There were some aspects of Moravian belief that both hindered and helped their missionary efforts. One of these was the Moravian antipathy for alcohol. Some Delaware chose not to convert because they did not want to stop drinking whiskey, while for others the strictures against alcohol were a factor in conversion. Young mothers, especially, perceived the absence of alcohol in Moravian towns as creating a healthier environment to raise children. While Delaware women were victimized by the male violence that accompanied binge drinking, many Delaware women themselves drank heavily. Women had direct access to alcohol through their trade activities with whites, and at any rate women took responsibility for the distribution of resources. Whiskey obtained from whites was used in ceremonies for mourning the dead, which were women’s ceremonies, but this did not appear to be a source of conflict. It was the more prosaic consumption of alcohol that divided communities.

Missionaries attributed drunkeness to Satanic seductions, and Fur does a remarkable job of pointing out the ways missionaries and Delaware converts misapprehended one another on the subject of the Evil One. The Delaware did not have a concept of evil as an animated force, let alone as a personality in opposition to God, with the souls of men and women as battleground between the two powers. They did recognize troublesome and capricious lesser spirits who might wreak havoc or might be beneficial. More often they equated the Devil with vague non-harmonious energies that caused restlessness or worry. Because missionaries characterized Delaware ceremonies and spiritual beliefs as Satanic, many Delaware saw the cosmic play between God and Devil as Indian versus white, and when speaking of a decision to “go to Hell” meant they had chosen to follow the ways that led to the Indian afterlife rather than the Christian one. While missionaries worried that their converts were being subjected to torturous temptations of the Antichrist, Delaware Indians themselves attributed their misbehavior to personal failings or poor choices.

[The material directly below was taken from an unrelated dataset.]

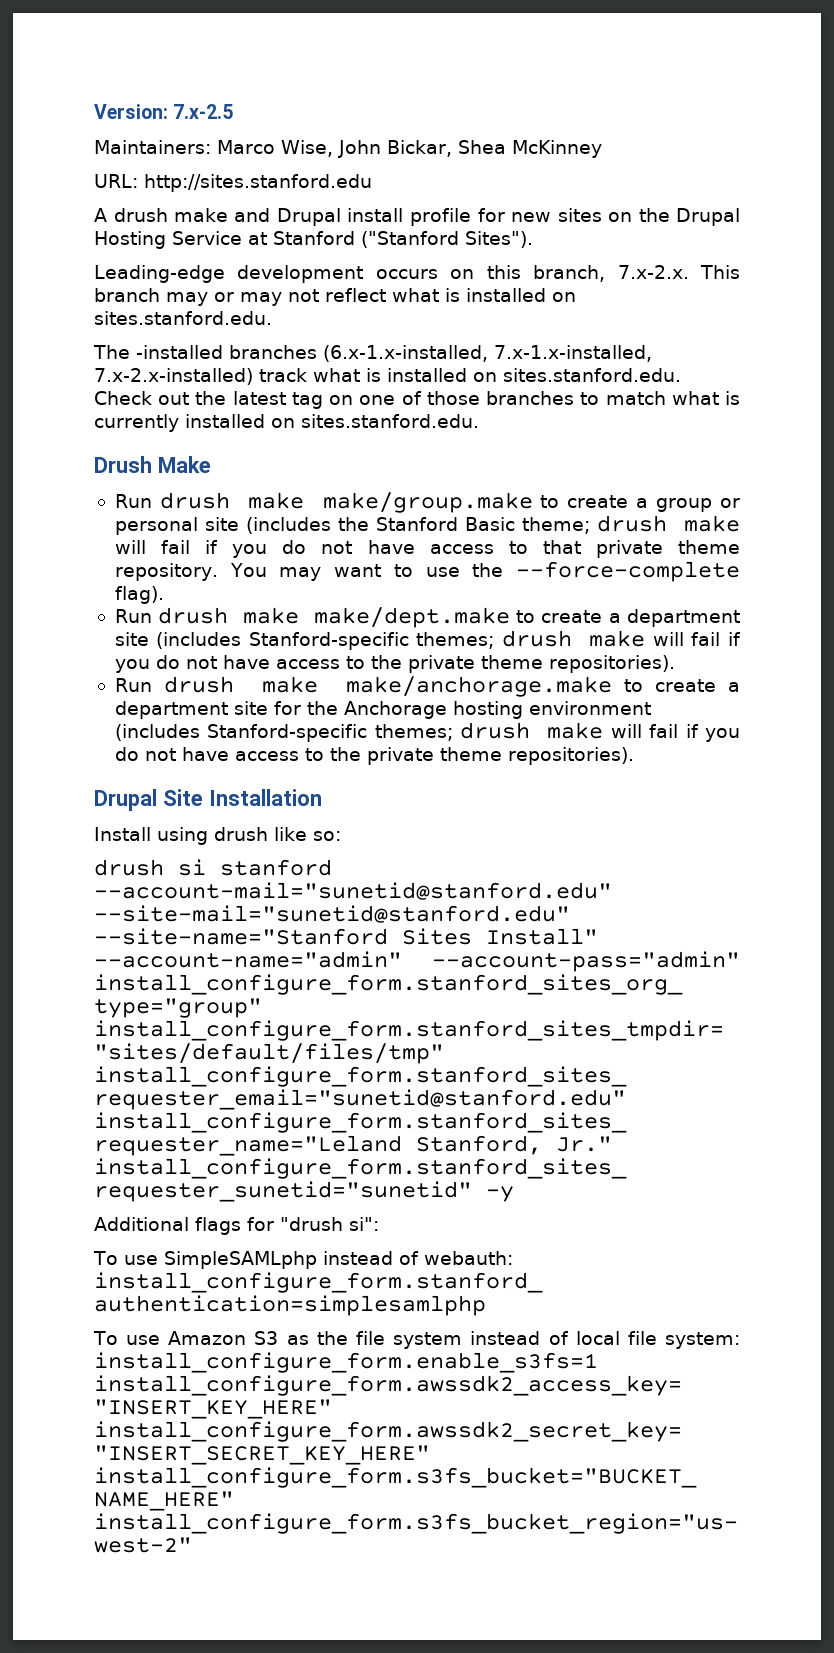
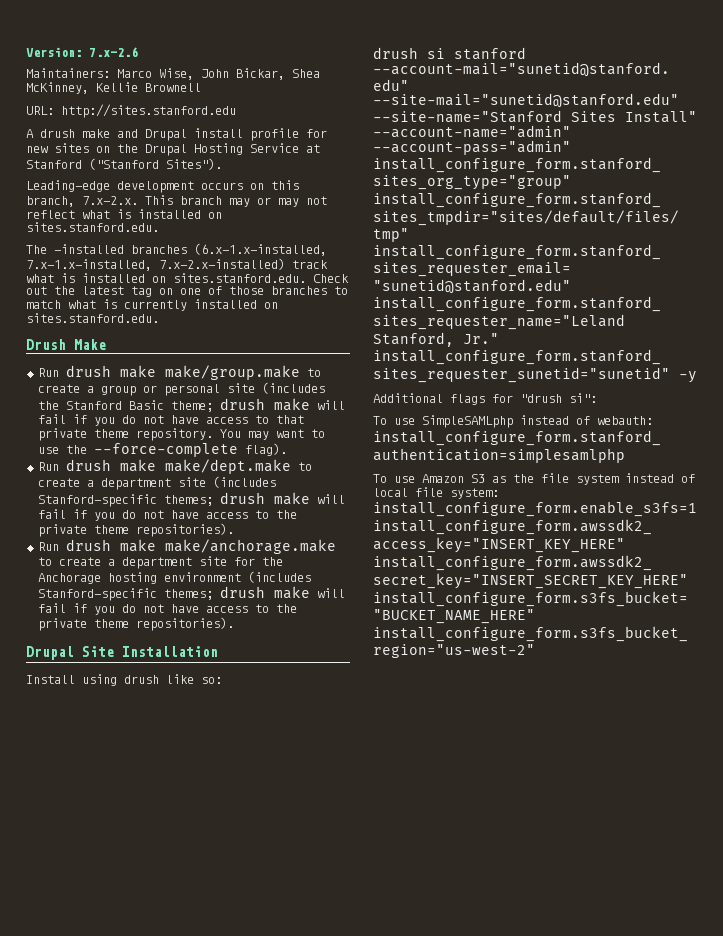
[173,104,234,119] 7.x-2.5 -> [89,47,138,57] 7.x-2.6
[512,140,602,158] McKinney -> [26,82,201,94] McKinney, Kellie Brownell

Moravian belief stressed a personal and emotional contact with God, and Moravians looked for direct revelations from the Holy Spirit for guidance. When discussion around a problem did not reveal a clear path, they drew lots as a method of divining God’s judgment. In some ways this harmonized with Delaware reliance on dreams and visions for directing personal and community actions. Prophecy through visions could come from any individual, but some were more blessed with this power than others. Prophecy was a talent that garnered respect, and both men and women could be prophets. Visions could provide direct remedies for a problem or delineate ceremonies to address an issue. Often these ceremonies were directed toward healing physical or mental illness. Whites valued and sought Delaware knowledge on herbal healing, but labeled ceremonial healing as wicked and heathen. Other ceremonies were tolerated to some extent. Missionaries tried to substitute Christian songs and prayers for Indian ones in ceremonies for planting, harvest, hunting, burial and marriage. They met resistance even among converts in trying to change rituals around childbirth. Missionaries also had difficulty Christianizing hunting ceremonies to their satisfaction, but the reasons for this are unclear. Fur does not give information about the ceremonies that undoubtedly accompanied menarche and menstruation.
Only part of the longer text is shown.